Regardless of the point of intervention from field to fork, from lake to plate, the proliferation of new social institutions -- based on practical behavior change -- is a sign of health at the grassroots. The food movement ecosystem is growing more complex. The baton is being passed down from one generation of early pioneers to settlers. These settlers are younger, more diverse, and confidently find new points of entry. Think of the growth of the National Young Farmers Coalition, seed libraries, like the Hudson Valley Seed Companystart-ups that serve school lunch or revive traditions in an age of relentless homogenization (Gefelteria is a good example of this).


As with punk, do these modern food pirates join the Armada? Reform it? Or to use agronomist Miguel Altieri’s concept,“bypass” the industrial grid for something entirely different to flourish? We know what happened with punk. Corporate music swooped in, appropriated the anger and as The Clash sang, “turned rebellion into money.” The energy and authenticity dissipated. Things returned to normal: With the record companies in control. And yet, the landscape shifted and it continues to shift thanks to technology and an increasingly balkanized marketplace. But, that’s music, not food.

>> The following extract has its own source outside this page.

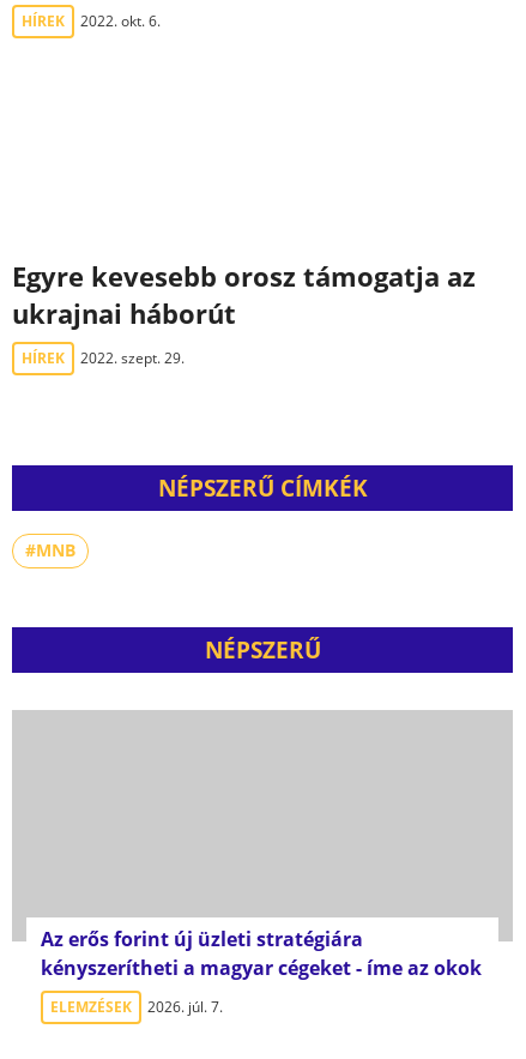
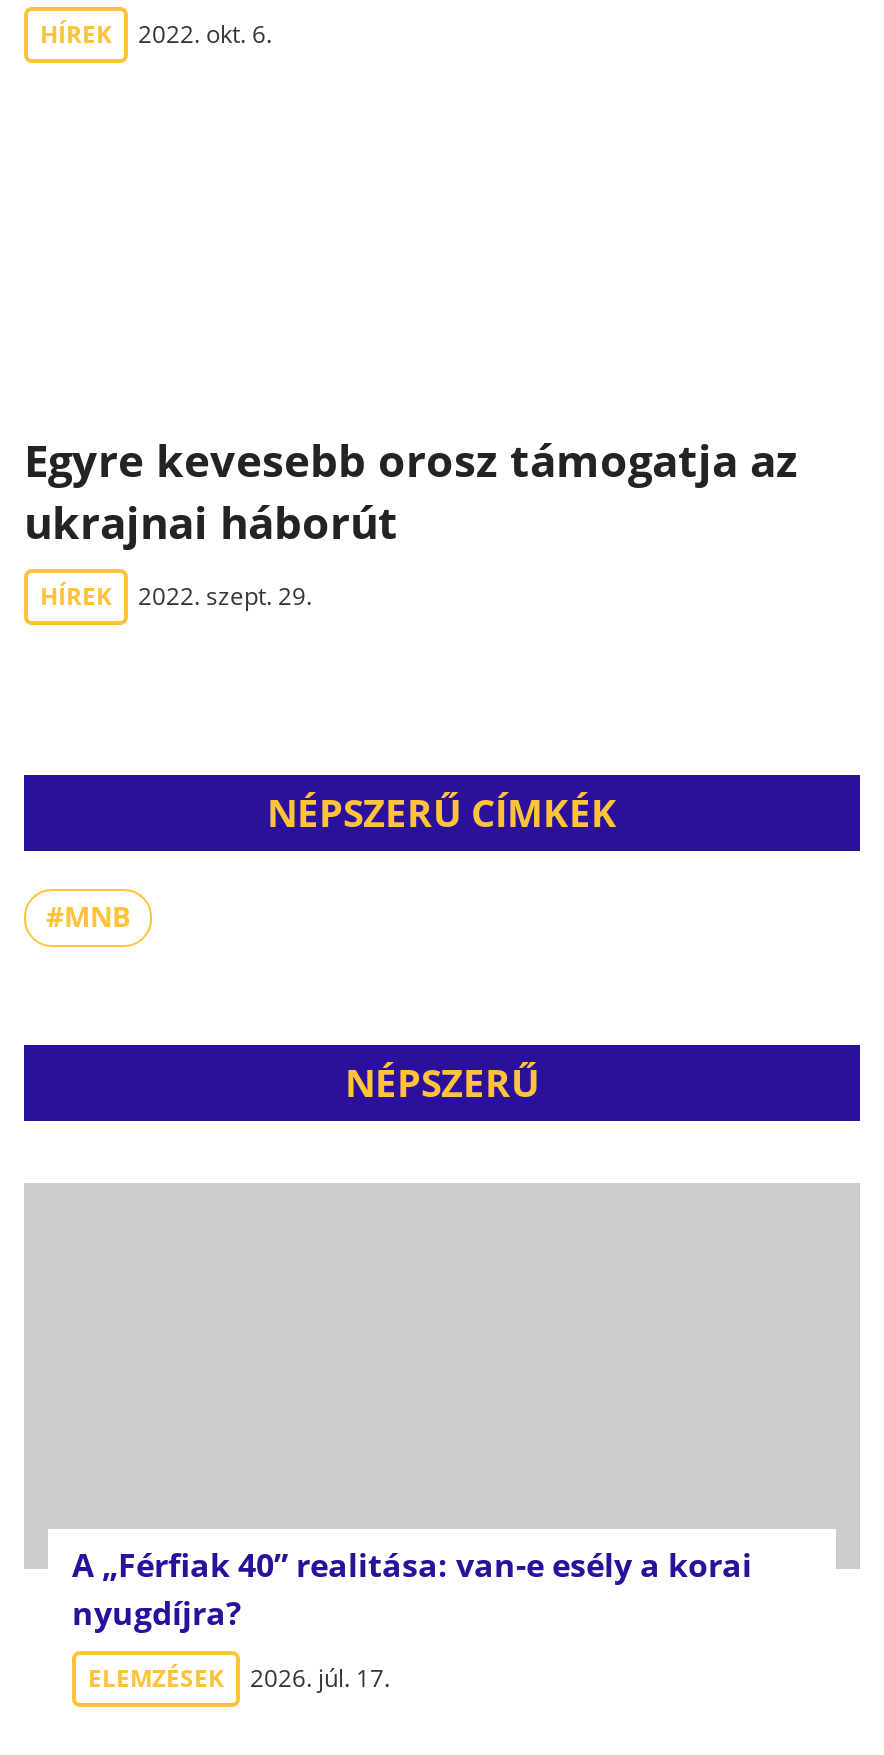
[41,926,482,981] Az erős forint új üzleti stratégiára | kényszerítheti a magyar cégeket - íme az okok -> [72,1543,752,1635] A „Férfiak 40” realitása: van-e esély a korai | nyugdíjra?
[50,997,223,1017] ELEMZÉSEK 2026. júl. 7. -> [88,1661,390,1695] ELEMZÉSEK 2026. júl. 17.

Think back to the Spanish Armada. Queen Elizabeth’s Pirates used diminutive size to their advantage. If today’s industrial food system is the Armada, what does that mean for us? At one, very practical level, we all are passengers aboard the Armada. Should it collapse, we all starve. On the other hand, the industrial food system is in crisis. Those who steer the Armada are well aware of the scenario. Tastes are changing. Old brands are giving way to new ones. Eaters demand transparency. And while Big Food can buy up all of the tasty innovators (as they attempt to do so), consumers are growing smarter by every meal.


Do we throw the sinking Armada a lifeline? Do we reform it? Integrate regenerative principles into the industrial food system as, say, Applegate and Niman Ranch are attempting to achieve as semi-autonomous units inside Hormel and Purdue? Or do we let the Armada figure out how to navigate these rough seas on its own? 

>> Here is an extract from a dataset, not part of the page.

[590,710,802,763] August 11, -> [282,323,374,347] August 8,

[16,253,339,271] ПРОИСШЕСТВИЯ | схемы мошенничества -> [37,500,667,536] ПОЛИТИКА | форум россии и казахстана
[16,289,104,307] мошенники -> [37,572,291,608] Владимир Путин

Considering the climate (meteorological and financial), we instead should get on with the business of sailing. We can do so in formation when useful, and sail alone when it serves us best. Ultimately, we must remember to anchor together in safe harbor to share best practices and remind us that we are not alone in opposition to the big ideas and big food.  After all, our experimentation does not go unnoticed. We provide trade routes to the Armada through our actions.  It may learn from us and adapt or simply sink beneath its own weight. However, these are decisions for those who steer the big ships. 


With climatic uncertainty, a politics of nihilistic deconstruction, and the coming of age of consumers for whom the Armada can’t quite figure out how to serve, my money is with the agility of pirates.


This essay is an adaptation of the one I first delivered to the Southern Foodways Alliance's 2011 Fall Symposium in Oxford, MS. Thank you to public market practitioner and expert, Darlene Wolnik, whose ideas helped to inspire this notion of pirates as relevant to public markets.